GANs For Cartoonish Game Content Generation Without Dataset
Overview of the paper “Rewriting a Deep Generative Model” by D Bau et al.
Generative Adversarial Networks (GANs) have the ability to learn from real-world data and produce fake new content that looks extremely real. This is why they seem like a very promising technique for use in Game Development as we can train GANs to generate realistic game content for us. While this is great for some games that try to achieve realistic graphics, the problem here is that not all games are trying to be an accurate depiction of reality.
For many fantasy games, things like the appearance of game characters or just the look of the fictional game worlds in general are often cartoonish by design. This means if we wanted to train GANs to generate this type of content, it would be impossible to find massive training datasets in the real-world setting. So, does that mean Deep Learning is useless in such cases?
This is where today’s paper comes in. It is titled “Rewriting a Deep Generative Model” and is published by MIT and Adobe Research. It shows how we can modify trained GAN models to change some rules that enable it to generate fake content for which a training dataset does not exist in real life. This is very interesting because it makes it possible to generate unrealistic things like horses with hats without having to gather a dataset for it. Similarly, this AI can add trees at the top of buildings, which again does not exist in real life.

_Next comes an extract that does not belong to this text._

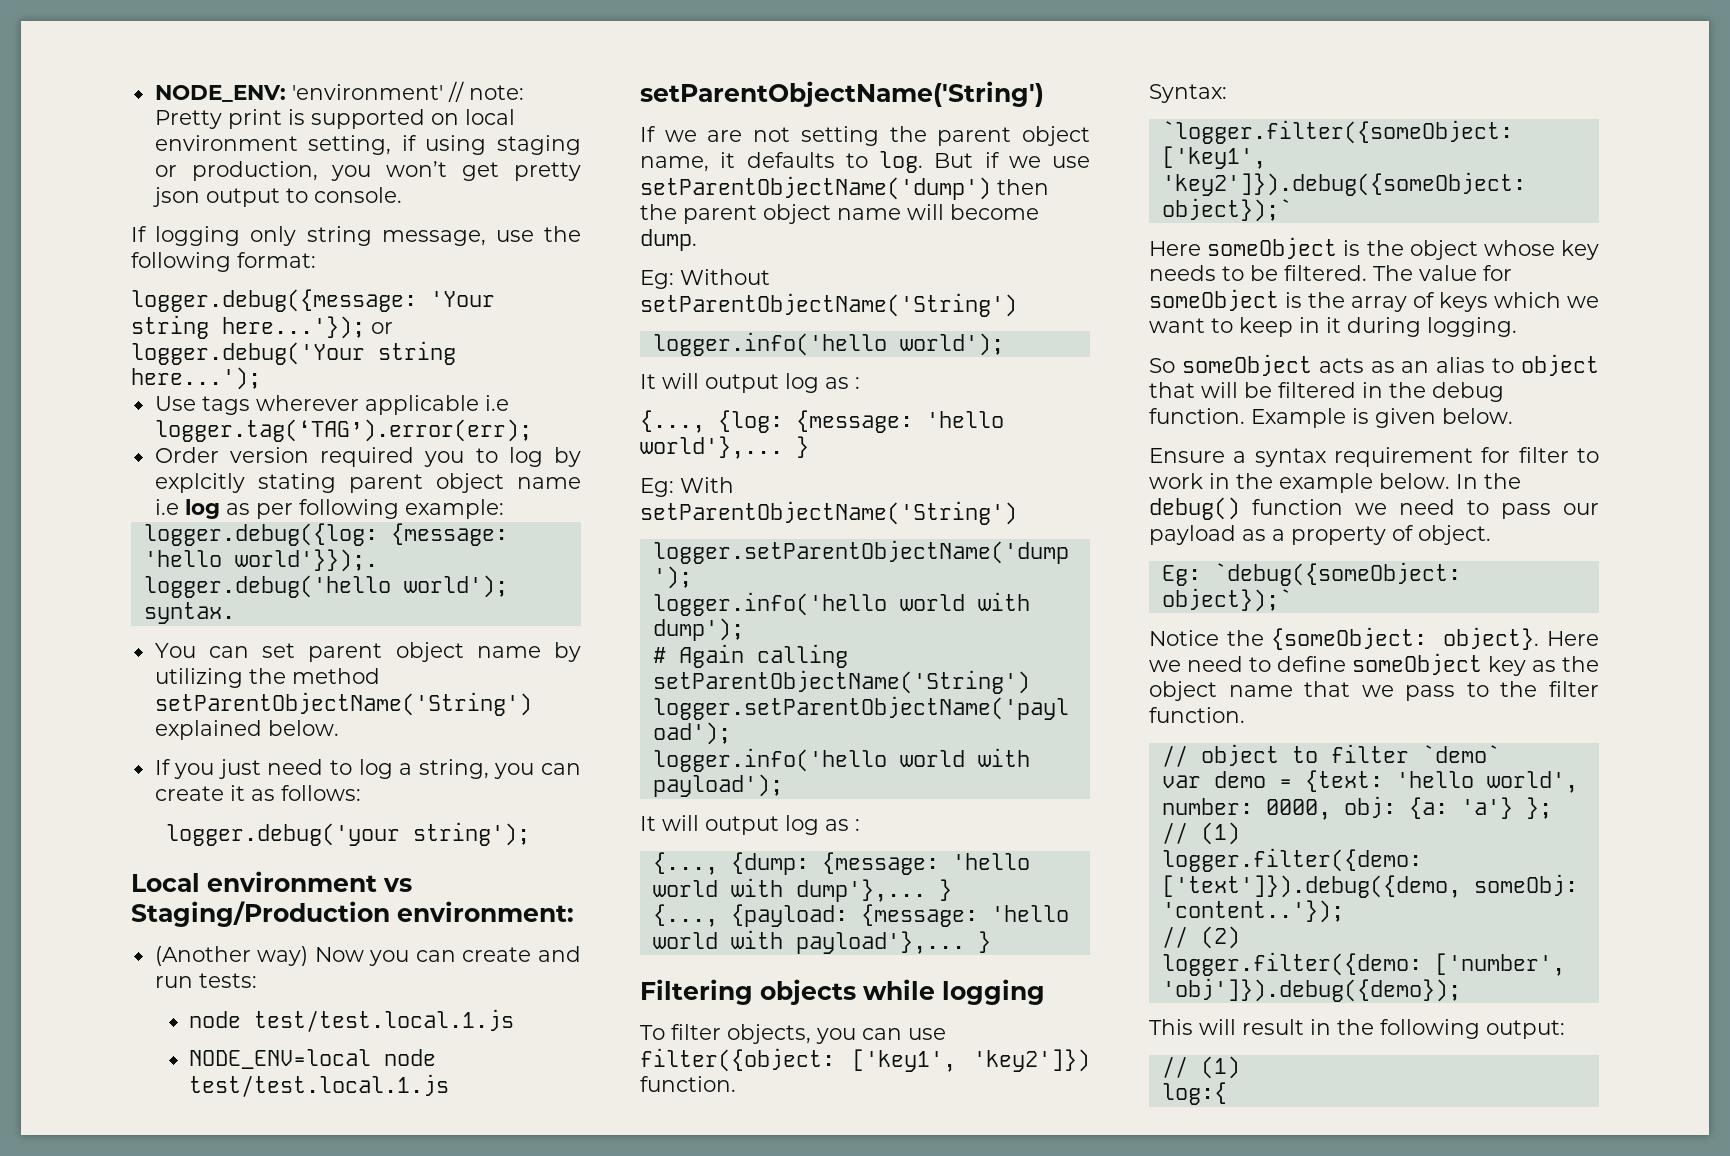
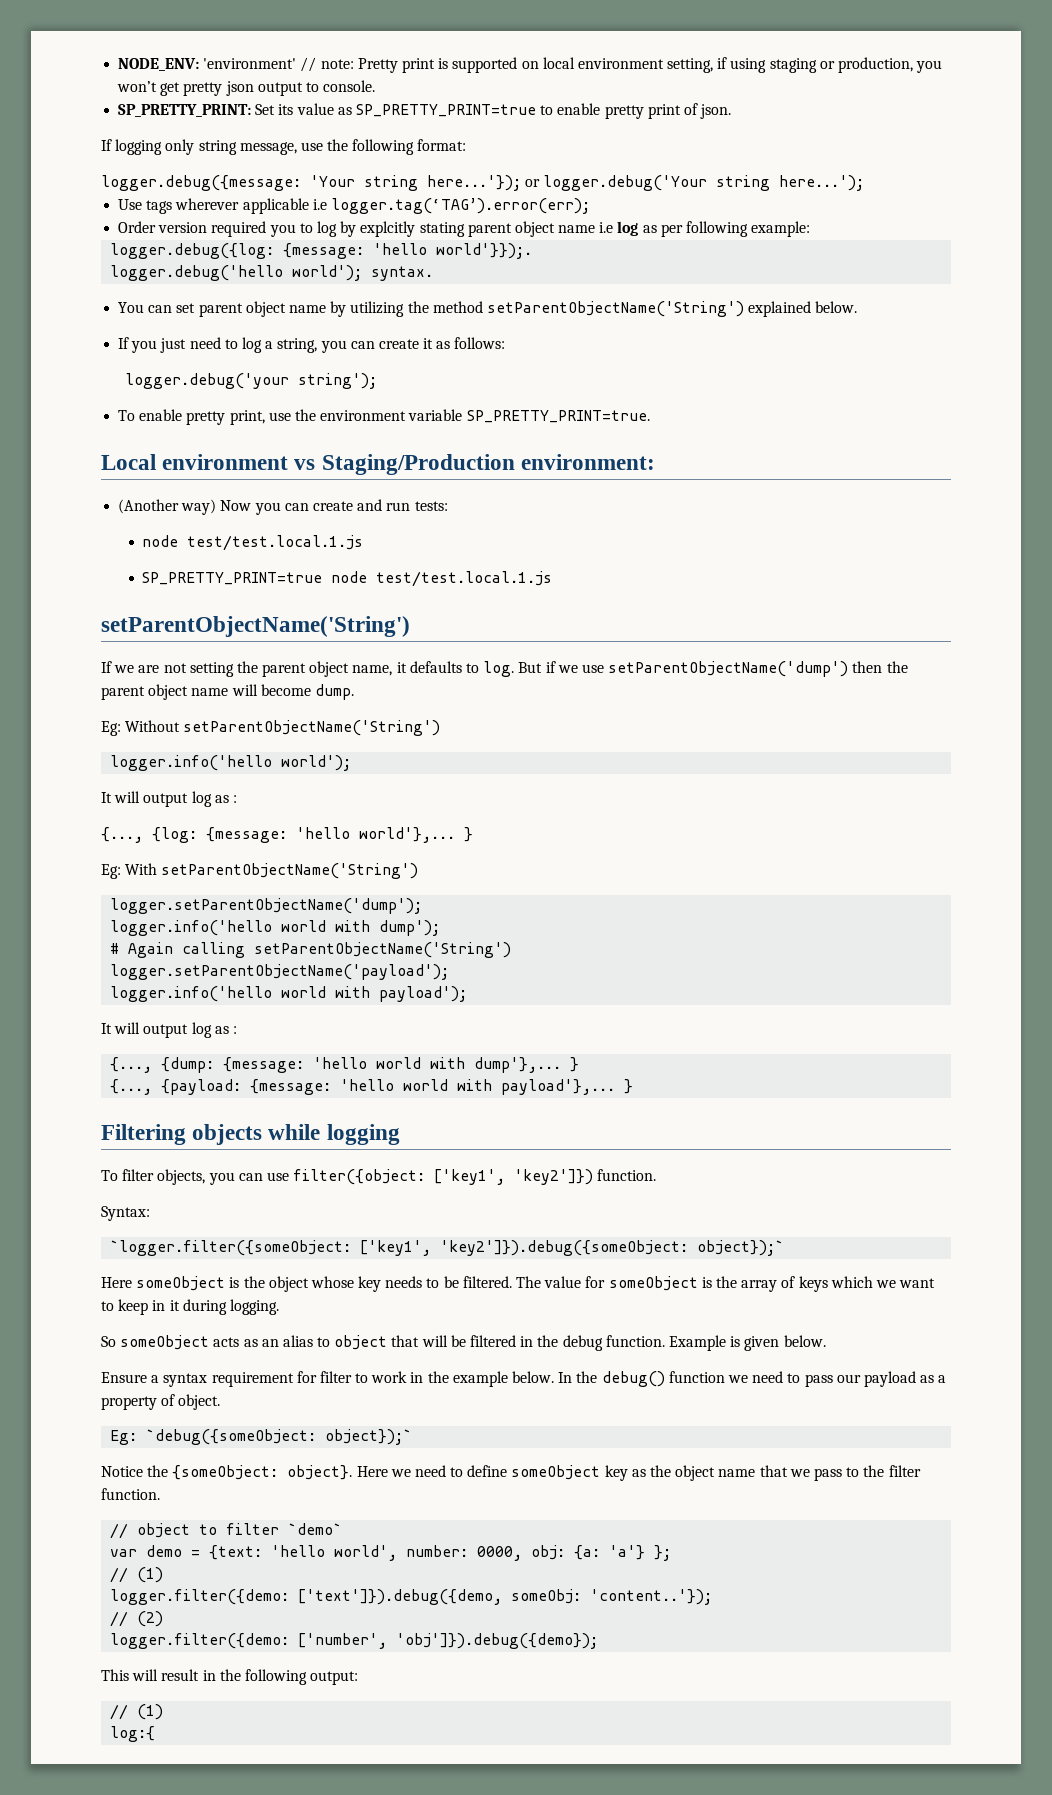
(402, 195) none -> [118,103,732,119] // SP_PRETTY_PRINT: Set its value as SP_PRETTY_PRINT=true to enable pretty print of json.
(530, 834) none -> [118,409,650,425] // To enable pretty print, use the environment variable SP_PRETTY_PRINT=true.
[189,1049,372,1069] NODE_ENV=local -> [142,572,323,585] SP_PRETTY_PRINT=true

They share another example where you can take a StyleGAN face generator and select specific rules you want to change. Here, they show how to change thin eyebrows of children to look like huge bushy ones with their rule change method with only one example provided for the rule change. This gives an output of something that cannot exist in real life, thereby giving us a GAN that can generate unrealistic content as per our liking.
I would love to see how far we can push this method to generate cartoonish faces and other types of unrealistic content that you see in games, but it certainly is a great first step and a research direction I did not previously know was possible. Truly amazing!